Sunday, December 12, 2010

Dear Putrefying Pus-Bucket

When you say you're going to do something, like write, you had better do it. After all...
you know what happens to liars.

Y.T.
~The Red-Haired Monk of Excess

Deep

Do you not remember it? The way the spray would hit you on deck in the morning? Better than any cup of coffee. You'd always say that, and I'd tell you to stow it. That chill I so hated; you seemed to revel in it, always standing at the bow on first watch hoping for a big wave to crash against the hull. Then, when I was on watch you'd turn us windward to hit me with the damn spray too. How you'd laugh and laugh while I'd spew out my curses.

Remember our months at sea? The winds were our shepherds, the stars the only things that let us know there was a way to the end of the vast blue that encompassed us. Remember how we would sit at the helm at night, with the whiskey keeping us warm, and we talked about ships one day sailing those black seas above us.

Christ, man, Marcus used to have us drop anchor anytime there was a beach. It's like he thought anytime we saw a golden stretch of sand it would be some kind of tropical paradise with fruit and native girls. Remember how more often than not we'd come across a couple of coconuts and a bunch of damn gulls. He was so happy though, just to go on land; meanwhile you and me would wait it out, wobbling around and wondering when we'd get back to the ship where things made sense.

And then, I guess, there was that time that Marcus had just walked off without saying a damn word. We followed him into the darkness of that island jungle. After about ten minutes of slapping at mosquitoes biting me I told you we should live without him. You chuckled that maybe we should, assuming I was joking.
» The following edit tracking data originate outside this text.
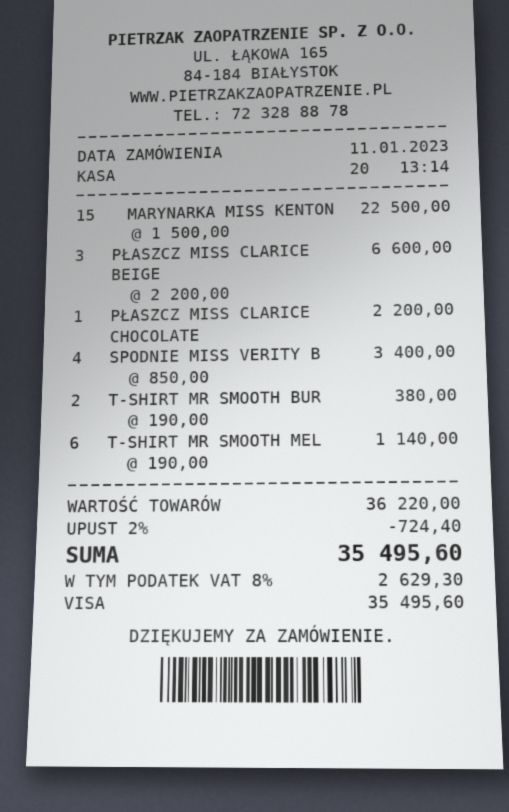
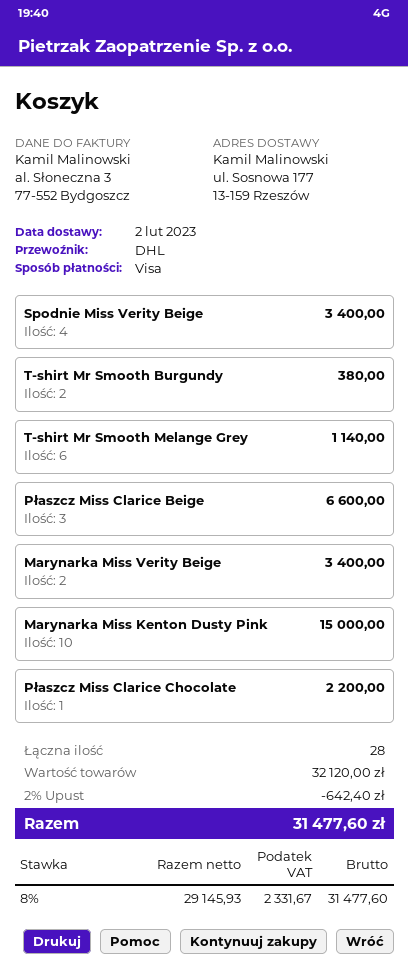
MARYNARKA MISS KENTON: 15 for 22500.00 -> 10 for 15000.00
Marynarka Miss Verity Beige: none -> 2 for 3400.00
subtotal: 36220.00 -> 32120.00
discount: 2% = 724.40 -> 2% = 642.40
tax: 8% = 2629.30 -> 8% = 2331.67
total: 35495.60 -> 31477.60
Sure, I didn't think you would know any different, but I was half-serious. We found him sitting at the mouth of a cave, surrounded by carved stones. You remember them, those ancient things with the strange markings all over them? Then he up and gets to his feet and goes inside.

Then - then you go in after him. We waited for so long, and then, then you come out, remember? All alone? Your eyes were so wide, and you looked straight past us; stared out at nothingness. It took five of us to drag you back to the ship, and you screamed in the night until we made dock, like you were terrified of the ocean. You kept mumbling in your bed by day about a submerged city and a dreaming god.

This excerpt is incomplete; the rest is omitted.